Work required – In full and unchanged, set down the entries that follow, with no images.

Data entries –
◆ ◆ ◆ ◆

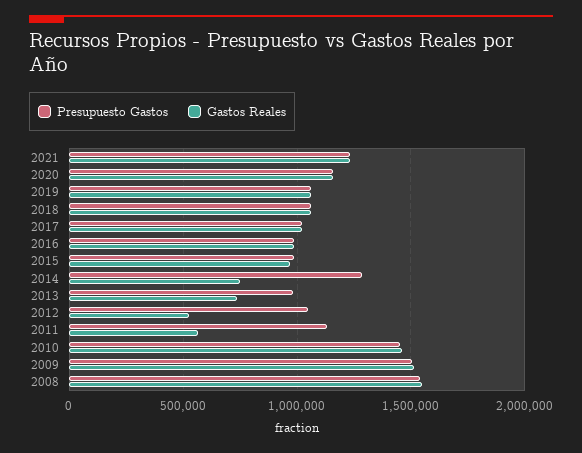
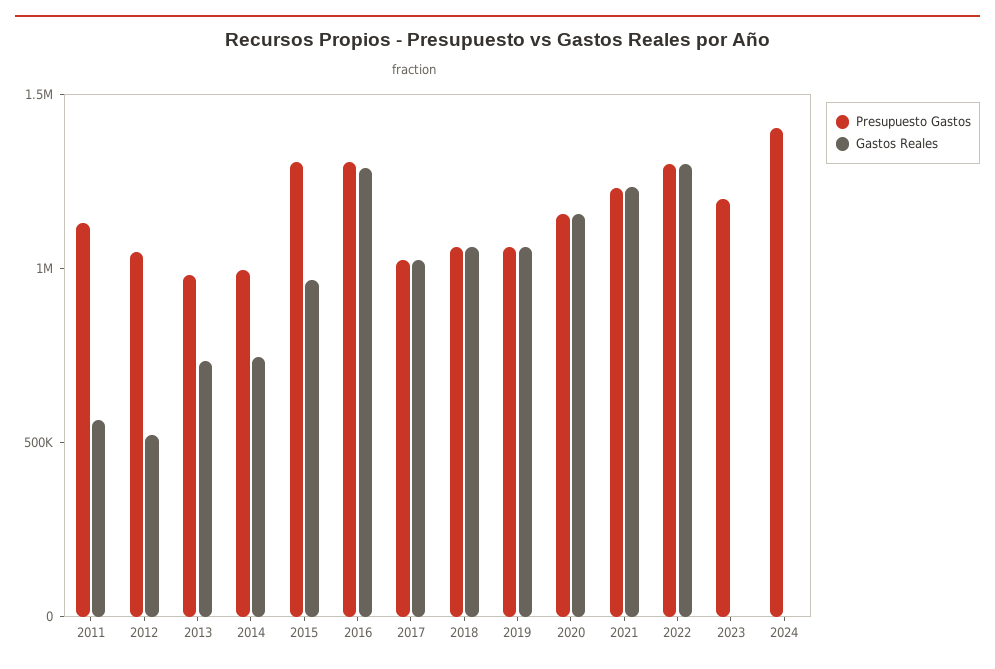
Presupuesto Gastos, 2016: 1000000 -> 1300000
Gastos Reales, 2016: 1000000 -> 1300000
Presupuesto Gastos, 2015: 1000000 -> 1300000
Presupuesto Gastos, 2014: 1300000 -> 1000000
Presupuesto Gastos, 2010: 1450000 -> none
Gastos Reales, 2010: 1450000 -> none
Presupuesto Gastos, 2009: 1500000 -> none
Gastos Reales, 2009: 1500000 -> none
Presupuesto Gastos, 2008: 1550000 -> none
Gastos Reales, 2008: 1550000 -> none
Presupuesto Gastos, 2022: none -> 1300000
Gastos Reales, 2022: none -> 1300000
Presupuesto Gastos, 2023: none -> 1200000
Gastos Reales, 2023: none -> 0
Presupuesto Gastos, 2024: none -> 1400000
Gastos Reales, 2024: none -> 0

◆ ◆ ◆ ◆

Output below –
Presupuesto Gastos, 2016: 1000000 -> 1300000
Gastos Reales, 2016: 1000000 -> 1300000
Presupuesto Gastos, 2015: 1000000 -> 1300000
Presupuesto Gastos, 2014: 1300000 -> 1000000
Presupuesto Gastos, 2010: 1450000 -> none
Gastos Reales, 2010: 1450000 -> none
Presupuesto Gastos, 2009: 1500000 -> none
Gastos Reales, 2009: 1500000 -> none
Presupuesto Gastos, 2008: 1550000 -> none
Gastos Reales, 2008: 1550000 -> none
Presupuesto Gastos, 2022: none -> 1300000
Gastos Reales, 2022: none -> 1300000
Presupuesto Gastos, 2023: none -> 1200000
Gastos Reales, 2023: none -> 0
Presupuesto Gastos, 2024: none -> 1400000
Gastos Reales, 2024: none -> 0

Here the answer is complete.